February 20, 2013
More on the New Emmanuel Saez Income Inequality Data
- Richard Epstein (NYU), In Praise of Income Inequality:
What should we make of these numbers? One approach is to stress the increase in wealth inequality, deploring the gains of the top 1% while lamenting the decline in the income of the remainder of the population. But this approach is only half right. We should be uneasy about any and all income declines, period. But, by the same token, we should collectively be pleased by increases in income at the top, so long as they were not caused by taking, whether through taxation or regulation, from individuals at the bottom.

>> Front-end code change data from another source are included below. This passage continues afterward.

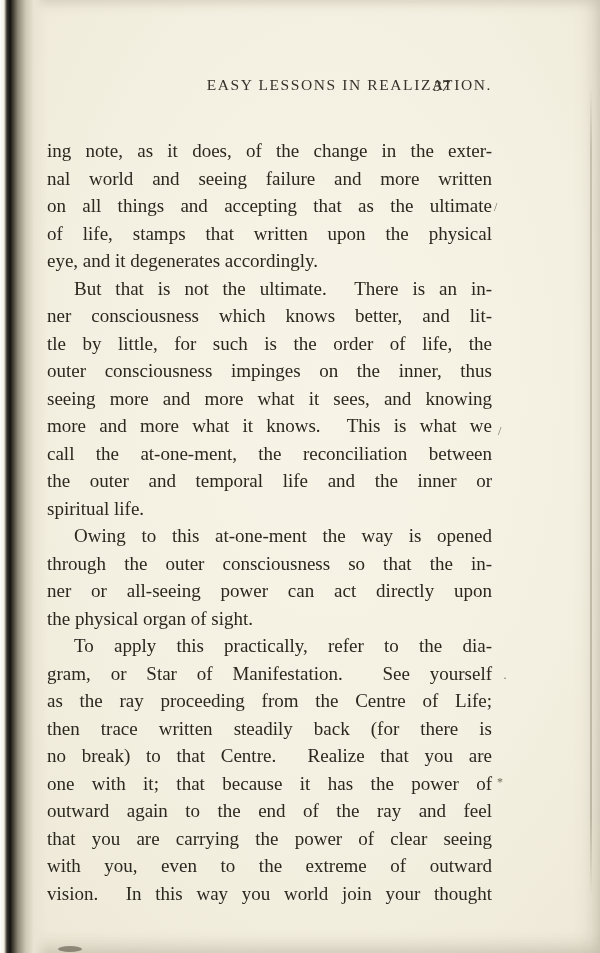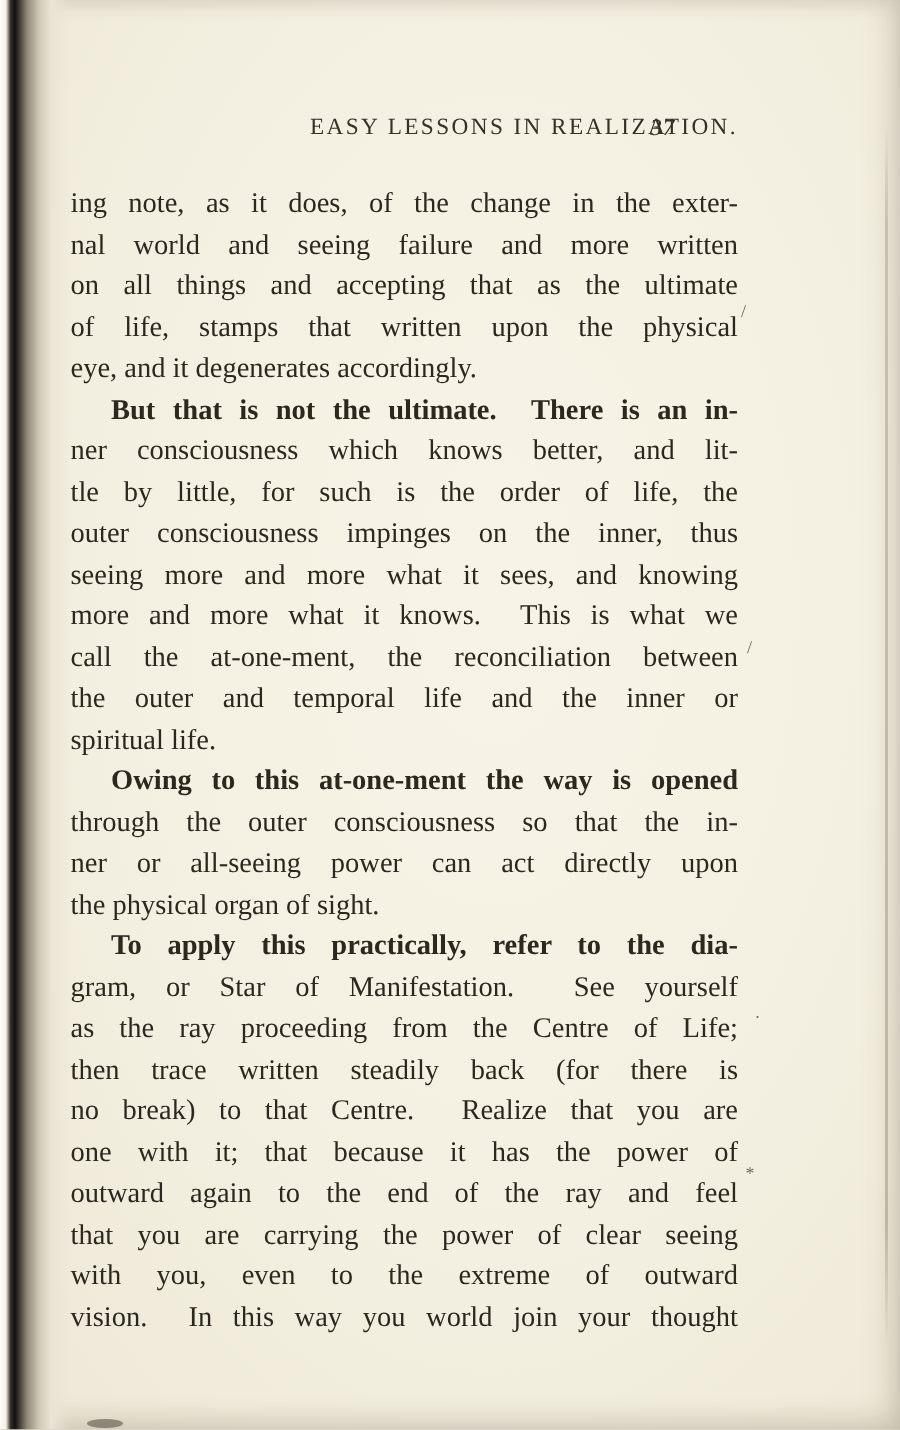--- a/index.html
+++ b/index.html
@@ -43,37 +43,36 @@
     font-size:15.5px;
     letter-spacing:1.6px;
     color:#36312a;
     white-space:nowrap;
   }
   .pagenum {
     position:absolute; right:42px; top:1px;
     letter-spacing:.5px; font-size:15.5px;font-style:italic;
   }
   .body {
-    margin-top:24px;
+    margin-top:39px;
     font-size:19px;
     color:#2c2820;
   }
   .line {
     height:27.5px;
     line-height:27.5px;
     white-space:pre-wrap;
     text-align:justify;
     text-align-last:justify;
   }
   .line-last {
     text-align-last:left;
   }
   .line-indent {
     text-indent:27px;
-    font-weight:bold;
   }
   .mark {
     position:absolute;
     font-size:12px;
     color:#6f695a;
     line-height:12px;
   }
 </style>
 </head>
 <body>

This conclusion rests on the notion of a Pareto improvement, which favors any changes in overall utility or wealth that make at least one person better off without making anyone else worse off. By that measure, there would be an unambiguous social improvement if the income of the wealthy went up by 100% so long as the income of those at the bottom end did not, as a consequence, go down. That same measure would, of course, applaud gains in the income of the 99% so long as the income of the top 1% did not fall either.
This line of thought is quite alien to thinkers like Saez, who view the excessive concentration of income as a harm even if it results from a Pareto improvement. Any center for “equitable growth” has to pay as much attention to the first constraint as it does to the second. Under Saez’s view of equity, it is better to narrow the gap between the top and the bottom than to increase the overall wealth. ...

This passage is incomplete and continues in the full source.